-- Task prompt --
Each record should reappear exactly in your answer, minus any picture.

-- Exercise data --
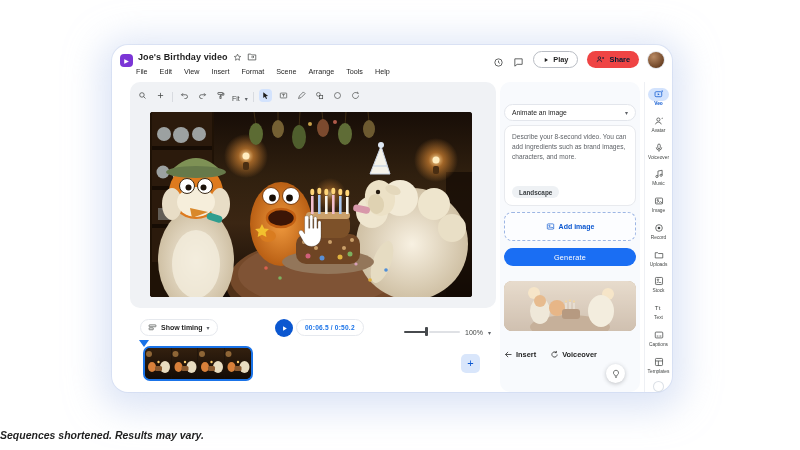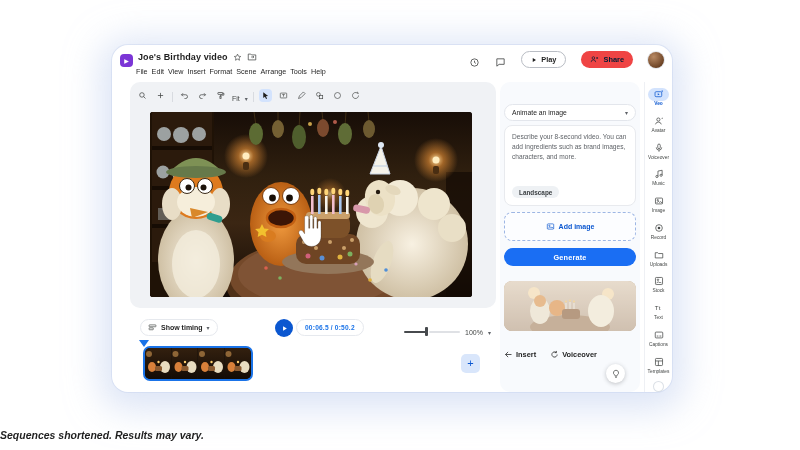--- a/index.html
+++ b/index.html
@@ -5,23 +5,23 @@
   html,body{margin:0;padding:0}
   body{width:800px;height:450px;background:#ffffff;font-family:"Liberation Sans",sans-serif;position:relative;overflow:hidden;color:#1f1f1f}
   .row{display:flex;align-items:flex-end}
   svg{display:block}
   .win{position:absolute;left:112px;top:45px;width:560px;height:347px;background:#fff;border-radius:16px;
        box-shadow:0 6px 34px 12px rgba(193,208,238,.55),0 0 0 1px rgba(228,234,246,.9)}
   .logo{position:absolute;left:8px;top:9px;width:13px;height:13px;border-radius:4px;background:#7b35d6;display:flex;align-items:center;justify-content:center}
   .logo span{color:#fff;font-size:6px;line-height:1}
   .title-row{position:absolute;left:26px;top:7px;gap:5px}
   .doc-title{font-size:9px;font-weight:bold;color:#1f1f1f;letter-spacing:.1px}
-  .menu-row{position:absolute;left:22px;top:21px;}
+  .menu-row{position:absolute;left:22px;top:21px;gap:8px}
   .menu-item{font-size:7.2px;color:#1f1f1f;padding:1px 2px;border-radius:3px}
-  .hdr-right{position:absolute;right:8px;top:6px;gap:15px}
+  .hdr-right{position:absolute;right:8px;top:6px;gap:9px}
   .pill{height:17px;border-radius:9px;display:flex;align-items:center;gap:4px;padding:0 9px;box-sizing:border-box}
   .play-pill{border:1px solid #b9bdc4;background:#fff}
   .share-pill{background:#ef4444;color:#001d35}
   .pill .lbl{font-size:7.4px;font-weight:bold;color:#1f1f1f}
   .share-pill .lbl{color:#001d35}
   .avatar{width:16px;height:16px;border-radius:50%;background:radial-gradient(circle at 35% 30%,#b98a64,#6e4527 70%,#3c2413);box-shadow:0 0 0 1px #e2e6ec}
   .canvas{position:absolute;left:18px;top:37px;width:366px;height:226px;background:#f0f2f5;border-radius:10px}
   .toolbar{position:absolute;left:6px;top:4px;height:16px;gap:5px}
   .tbtn{width:13px;height:13px;display:flex;align-items:center;justify-content:center;border-radius:4px;color:#444746}
   .tbtn.active{background:#d3e3fd}
@@ -45,21 +45,21 @@
   .panel-hdr{position:absolute;left:6px;top:4px;right:6px;height:14px;display:flex;align-items:center;gap:4px}
   .panel-title{font-size:7.8px;font-weight:bold;color:#1f1f1f;flex:1}
   .select{position:absolute;left:4px;top:22px;width:132px;height:17px;background:#fff;border:1px solid #e3e6ec;border-radius:9px;display:flex;align-items:center;box-sizing:border-box;padding:0 7px}
   .select .val{flex:1;font-size:6.8px;color:#1f1f1f}
   .prompt-card{position:absolute;left:4px;top:43px;width:132px;height:81px;background:#fff;border:1px solid #e8eaee;border-radius:8px;box-sizing:border-box}
   .prompt-text{position:absolute;left:7px;top:6px;right:7px;font-size:6.6px;line-height:1.5;color:#5f6368}
   .chip{position:absolute;left:7px;bottom:7px;background:#eef1f4;border-radius:8px;padding:2.5px 7px;font-size:6.4px;color:#3c4043;font-weight:bold}
   .addimg{position:absolute;left:4px;top:130px;width:132px;height:29px;border:1px dashed #9db6e4;border-radius:8px;background:#fcfdff;display:flex;align-items:center;justify-content:center;gap:4px;box-sizing:border-box;color:#0b57d0}
   .addimg .lbl{font-size:7px;font-weight:bold;color:#0b57d0}
   .genbtn{position:absolute;left:4px;top:166px;width:132px;height:18px;border-radius:9px;background:#1a6ef3;display:flex;align-items:center;justify-content:center}
-  .genbtn .lbl{font-size:7.3px;font-weight:bold;color:#fff;letter-spacing:.2px}
+  .genbtn .lbl{font-size:7.3px;font-weight:normal;color:#fff;letter-spacing:.2px}
   .genthumb{position:absolute;left:4px;top:199px;width:132px;height:50px;border-radius:8px;overflow:hidden;background:#cbb8a0}
   .actions{position:absolute;left:4px;top:266px;right:4px;height:12px;display:flex;align-items:center;gap:14px}
   .actbtn{display:flex;align-items:center;gap:3px;color:#1f1f1f}
   .actbtn .lbl{font-size:7.4px;font-weight:bold}
   .tips{position:absolute;left:106px;top:282px;width:19px;height:19px;border-radius:50%;background:#fff;box-shadow:0 1px 4px rgba(60,64,67,.3);display:flex;align-items:center;justify-content:center;color:#444746}
   .sidebar{position:absolute;left:532px;top:37px;width:28px;height:310px;border-left:1px solid #eef0f4;display:flex;flex-direction:column;align-items:center;padding-top:2px;box-sizing:border-box}
   .sb-item{width:28px;height:27px;display:flex;flex-direction:column;align-items:center;justify-content:center;gap:1.5px}
   .sb-label{font-size:4.8px;color:#444746;text-align:center;line-height:1}
   .sb-item.active .sb-label{color:#0b57d0;font-weight:bold}
   .sb-iconwrap{width:21px;height:13px;border-radius:7px;display:flex;align-items:center;justify-content:center}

-- Exercise solution --
--- a/index.html
+++ b/index.html
@@ -5,23 +5,23 @@
   html,body{margin:0;padding:0}
   body{width:800px;height:450px;background:#ffffff;font-family:"Liberation Sans",sans-serif;position:relative;overflow:hidden;color:#1f1f1f}
   .row{display:flex;align-items:flex-end}
   svg{display:block}
   .win{position:absolute;left:112px;top:45px;width:560px;height:347px;background:#fff;border-radius:16px;
        box-shadow:0 6px 34px 12px rgba(193,208,238,.55),0 0 0 1px rgba(228,234,246,.9)}
   .logo{position:absolute;left:8px;top:9px;width:13px;height:13px;border-radius:4px;background:#7b35d6;display:flex;align-items:center;justify-content:center}
   .logo span{color:#fff;font-size:6px;line-height:1}
   .title-row{position:absolute;left:26px;top:7px;gap:5px}
   .doc-title{font-size:9px;font-weight:bold;color:#1f1f1f;letter-spacing:.1px}
-  .menu-row{position:absolute;left:22px;top:21px;}
+  .menu-row{position:absolute;left:22px;top:21px;gap:8px}
   .menu-item{font-size:7.2px;color:#1f1f1f;padding:1px 2px;border-radius:3px}
-  .hdr-right{position:absolute;right:8px;top:6px;gap:15px}
+  .hdr-right{position:absolute;right:8px;top:6px;gap:9px}
   .pill{height:17px;border-radius:9px;display:flex;align-items:center;gap:4px;padding:0 9px;box-sizing:border-box}
   .play-pill{border:1px solid #b9bdc4;background:#fff}
   .share-pill{background:#ef4444;color:#001d35}
   .pill .lbl{font-size:7.4px;font-weight:bold;color:#1f1f1f}
   .share-pill .lbl{color:#001d35}
   .avatar{width:16px;height:16px;border-radius:50%;background:radial-gradient(circle at 35% 30%,#b98a64,#6e4527 70%,#3c2413);box-shadow:0 0 0 1px #e2e6ec}
   .canvas{position:absolute;left:18px;top:37px;width:366px;height:226px;background:#f0f2f5;border-radius:10px}
   .toolbar{position:absolute;left:6px;top:4px;height:16px;gap:5px}
   .tbtn{width:13px;height:13px;display:flex;align-items:center;justify-content:center;border-radius:4px;color:#444746}
   .tbtn.active{background:#d3e3fd}
@@ -45,21 +45,21 @@
   .panel-hdr{position:absolute;left:6px;top:4px;right:6px;height:14px;display:flex;align-items:center;gap:4px}
   .panel-title{font-size:7.8px;font-weight:bold;color:#1f1f1f;flex:1}
   .select{position:absolute;left:4px;top:22px;width:132px;height:17px;background:#fff;border:1px solid #e3e6ec;border-radius:9px;display:flex;align-items:center;box-sizing:border-box;padding:0 7px}
   .select .val{flex:1;font-size:6.8px;color:#1f1f1f}
   .prompt-card{position:absolute;left:4px;top:43px;width:132px;height:81px;background:#fff;border:1px solid #e8eaee;border-radius:8px;box-sizing:border-box}
   .prompt-text{position:absolute;left:7px;top:6px;right:7px;font-size:6.6px;line-height:1.5;color:#5f6368}
   .chip{position:absolute;left:7px;bottom:7px;background:#eef1f4;border-radius:8px;padding:2.5px 7px;font-size:6.4px;color:#3c4043;font-weight:bold}
   .addimg{position:absolute;left:4px;top:130px;width:132px;height:29px;border:1px dashed #9db6e4;border-radius:8px;background:#fcfdff;display:flex;align-items:center;justify-content:center;gap:4px;box-sizing:border-box;color:#0b57d0}
   .addimg .lbl{font-size:7px;font-weight:bold;color:#0b57d0}
   .genbtn{position:absolute;left:4px;top:166px;width:132px;height:18px;border-radius:9px;background:#1a6ef3;display:flex;align-items:center;justify-content:center}
-  .genbtn .lbl{font-size:7.3px;font-weight:bold;color:#fff;letter-spacing:.2px}
+  .genbtn .lbl{font-size:7.3px;font-weight:normal;color:#fff;letter-spacing:.2px}
   .genthumb{position:absolute;left:4px;top:199px;width:132px;height:50px;border-radius:8px;overflow:hidden;background:#cbb8a0}
   .actions{position:absolute;left:4px;top:266px;right:4px;height:12px;display:flex;align-items:center;gap:14px}
   .actbtn{display:flex;align-items:center;gap:3px;color:#1f1f1f}
   .actbtn .lbl{font-size:7.4px;font-weight:bold}
   .tips{position:absolute;left:106px;top:282px;width:19px;height:19px;border-radius:50%;background:#fff;box-shadow:0 1px 4px rgba(60,64,67,.3);display:flex;align-items:center;justify-content:center;color:#444746}
   .sidebar{position:absolute;left:532px;top:37px;width:28px;height:310px;border-left:1px solid #eef0f4;display:flex;flex-direction:column;align-items:center;padding-top:2px;box-sizing:border-box}
   .sb-item{width:28px;height:27px;display:flex;flex-direction:column;align-items:center;justify-content:center;gap:1.5px}
   .sb-label{font-size:4.8px;color:#444746;text-align:center;line-height:1}
   .sb-item.active .sb-label{color:#0b57d0;font-weight:bold}
   .sb-iconwrap{width:21px;height:13px;border-radius:7px;display:flex;align-items:center;justify-content:center}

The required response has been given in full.